RL Environments

Here, we'll explain how to create your own RL environments and train on them. First, lets look at the basic classes, which can be found in tinker_cookbook.rl.types. As you can see, there's an Env interface, corresponding to an RL environment. To write an environment, you need to implement two methods: initial_observation and step.

class Env:
    """
    Stateful environment that a single agent interacts with.
    Discard after running for one episode.
    """
 
    async def initial_observation(self) -> tuple[Observation, StopCondition]:
        raise NotImplementedError
 
    async def step(self, action: Action) -> StepResult:
        raise NotImplementedError

Note that this Env operates on tokens, rather than strings or messages. Why define it this way, when it's usually more natural to define the logic in terms of strings or messages? We've defined Env this way because this interface is what's needed by the training code, which needs to know the exact tokens that were sampled, and their logprobs.
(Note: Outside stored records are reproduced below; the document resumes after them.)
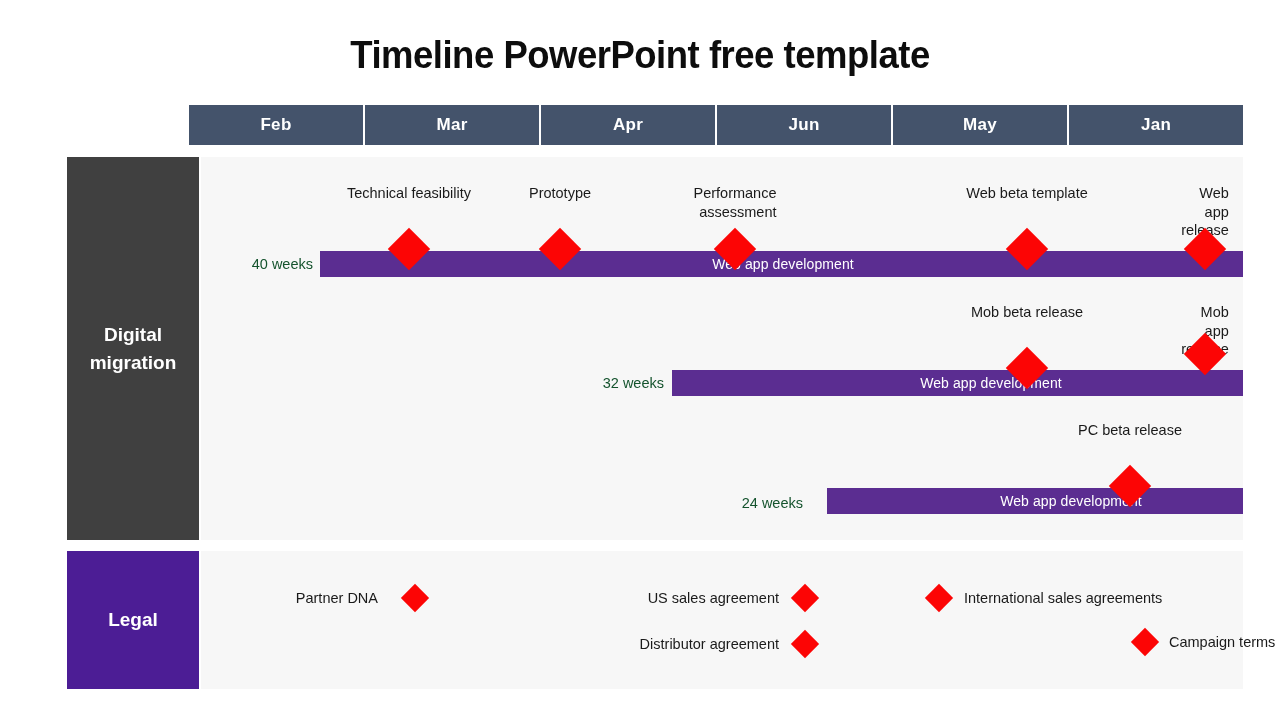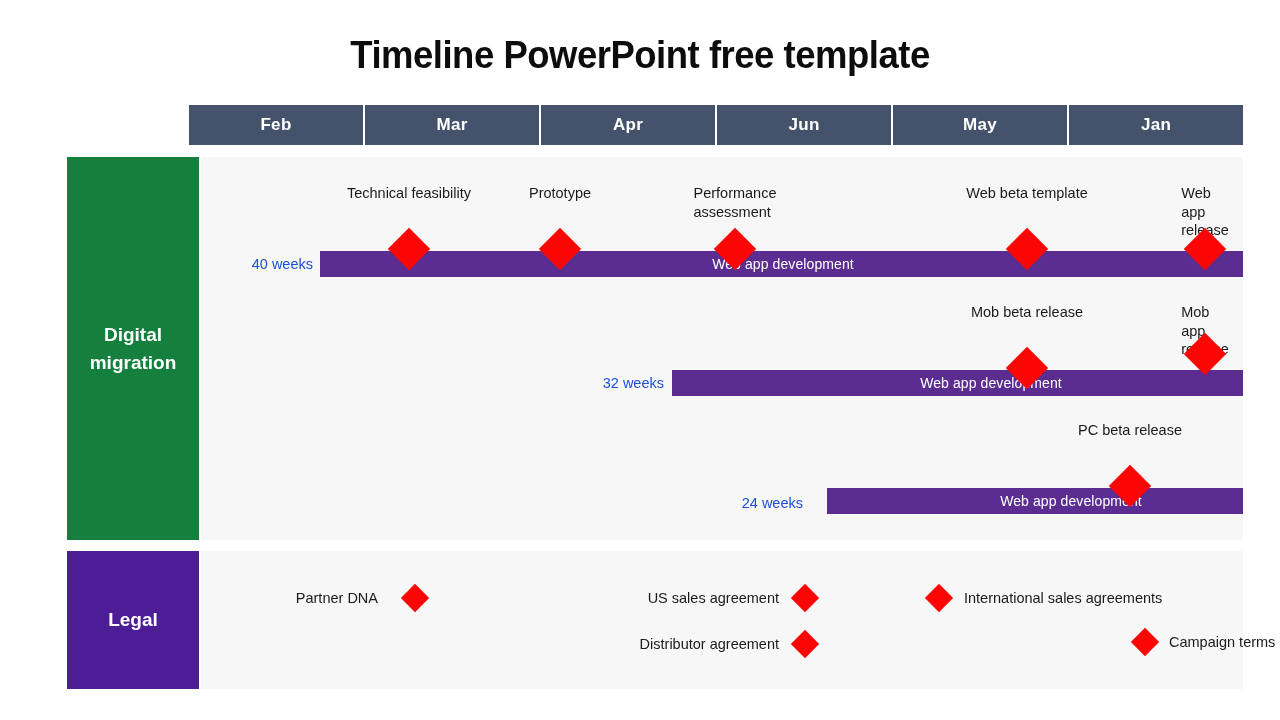"Technical feasibility" .milestone-label { text-align: left -> right }
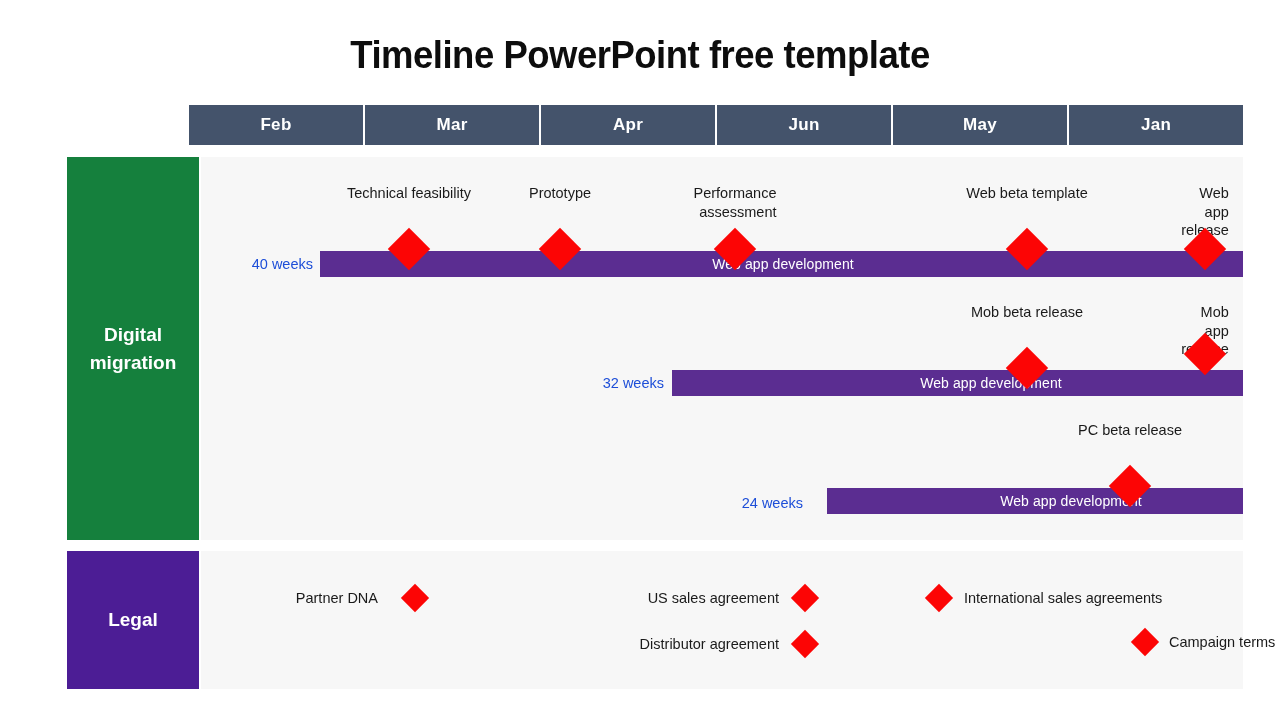"40 weeks" .weeks-label { color: #1d4ed8 -> #14532d }
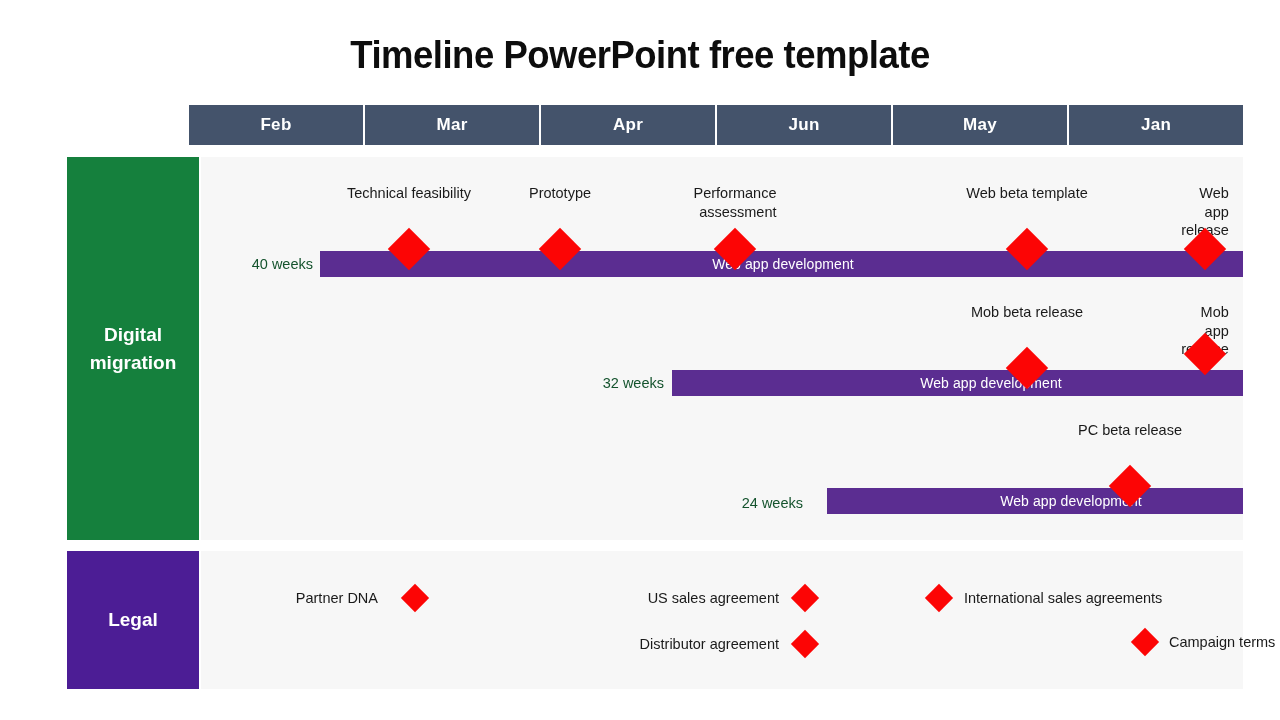"Digital migration" #side-digital { background: #15803d -> #404040 }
We need to write two more small classes to use this environment in the RL training code. First, since the environment is discarded after a single episode, we need to be able to instantiate new environments in the training loop. We actually build a group of environments at a time, which enables multi-agent training or objectives that compare multiple samples (for example, a reward model that acts on a pair of samples).

class EnvGroupBuilder:
    """
    Builds a group of environments.
    """
 
    async def make_envs(self) -> Sequence[Env]:
        raise NotImplementedError

This object creates a group of environments. Often it does the trivial thing of returning a list of copies of the same environment.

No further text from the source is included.